Lisa tried to convince me to agree with her about the question: "Are ALL humans basically good?" I agreed with her for the vast majority but only to a point. My opinion was that, yes, most people are basically good, and of the others, most of them would also be good but have chosen to do stupid, thoughtless things or they simply don't know any better. However, I held out from sharing her opinion completely because as much as I wished it were not true, I think there are a few out there who are inherently evil. I know because I have met them.
Dave was very entertained listening to us go back and forth. Lisa never did convince me completely. However, rather than focusing on the 0.1% (or maybe is it 0.01%?) that we did not agree upon, I'd much prefer to say that we agreed 99.99% of the time!
Good conversation is one of the most enjoyable aspects of running ultramarathons. We look at the races not as an ordeal to be overcome, though they are, but rather as a social event to enjoy, an all day and all night party with buffet tables every 5 or 6 miles! Ultra races are the reward for all the months of training, not the end unto themselves. Simply making it to the starting line without injury and not chickening out beforehand is success in and of itself.
Of course other races are not like this…. when I tried to talk with some of the other runners during my first and only 5k fun run this spring,…. most of them looked at me between breaths like I was crazy.
Well, of course I am CRAZY!
I'm an insane, tenacious-as-hell-but-slow-as-heck, ultrarunning-turtle— don't ya know?!
In one short section along the trail we found black currants, white currants, red currants and gooseberries. We spent a a minute picking some of them. Their tartness tasted good and was a nice contrast to sports drink and energy gel.
I found and tried some choke cherries later but their astringency was not as pleasing.
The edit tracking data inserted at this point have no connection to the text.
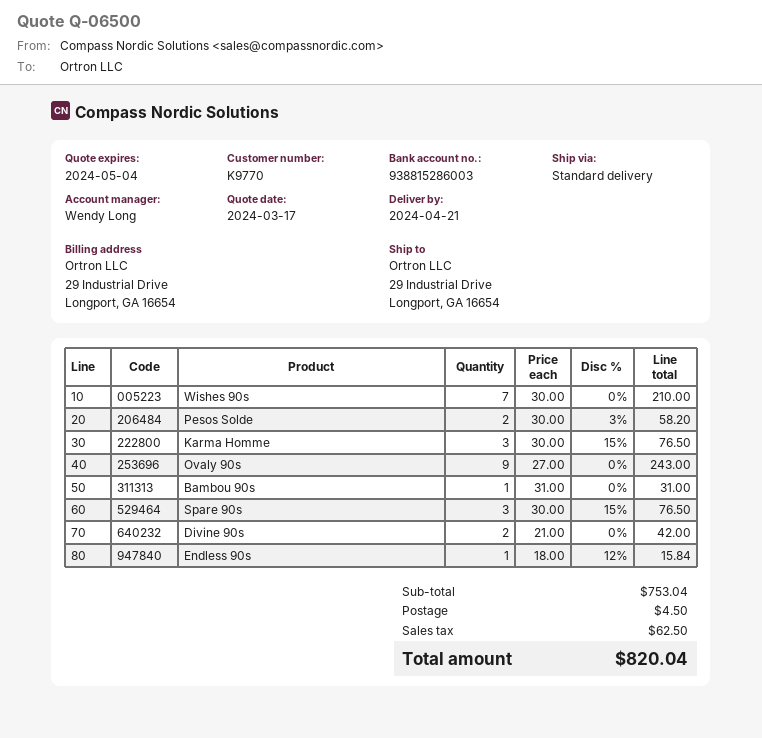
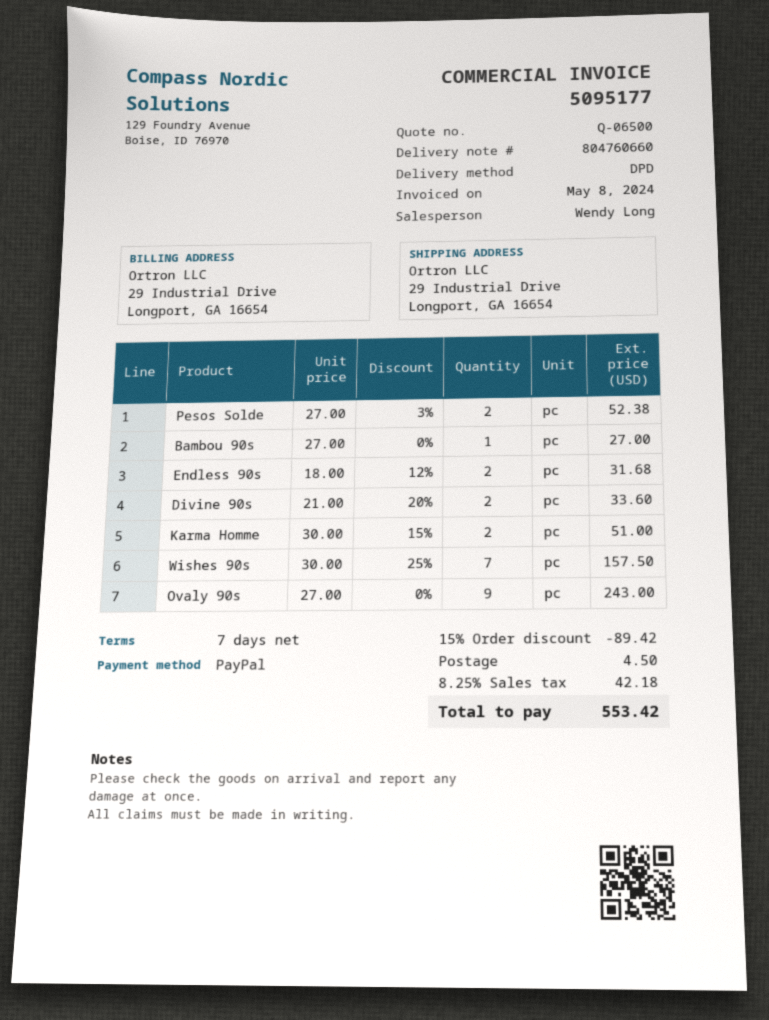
shipping method: standard -> DPD
Wishes 90s: 7 x 30.00 = 210.00 -> 7 x 30.00 - 25% = 157.50
Pesos Solde: 2 x 30.00 - 3% = 58.20 -> 2 x 27.00 - 3% = 52.38
Karma Homme: 3 x 30.00 - 15% = 76.50 -> 2 x 30.00 - 15% = 51.00
Bambou 90s: 1 x 31.00 = 31.00 -> 1 x 27.00 = 27.00
Spare 90s: 3 x 30.00 - 15% = 76.50 -> none
Divine 90s: 2 x 21.00 = 42.00 -> 2 x 21.00 - 20% = 33.60
Endless 90s: 1 x 18.00 - 12% = 15.84 -> 2 x 18.00 - 12% = 31.68
discount: none -> 15% = 89.42
tax: 62.50 -> 42.18
total: 820.04 -> 553.42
There is a reason they are called "choke" cherries.
There were also wild plums but they would not be ripe for several more weeks.
At mile 20, the Lime Kiln Aid station we stopped for food/fluids.
One of the most important aspects of ultrarunning is proper hydration and caloric intake. I had practiced what types of foods I do best with during my previous races and training runs. The aid stations had my favorites: turkey and cheese sandwiches on wheat, bananas. boiled red baby potatoes rolled in salt and potato chips.
I still retain my aversion to energy gels that I developed for unknown reasons this spring… so I avoided them.
At Pringle (mile 24) we stopped at the aid station and resupplied. Above is a picture of Dave smiling with raisins. It was one of the four places where we could have drop bags. Because my family was not here to be crew for me this time, my drop bags were stocked with anything and everything I could possibly need.
Very soon after, we would hit the 25 mile mark and had to say our goodbyes to Lisa. We tried to convince her to do the full one hundred with us but she was registered for the half-hundred. We were not ready to end our deep conversation.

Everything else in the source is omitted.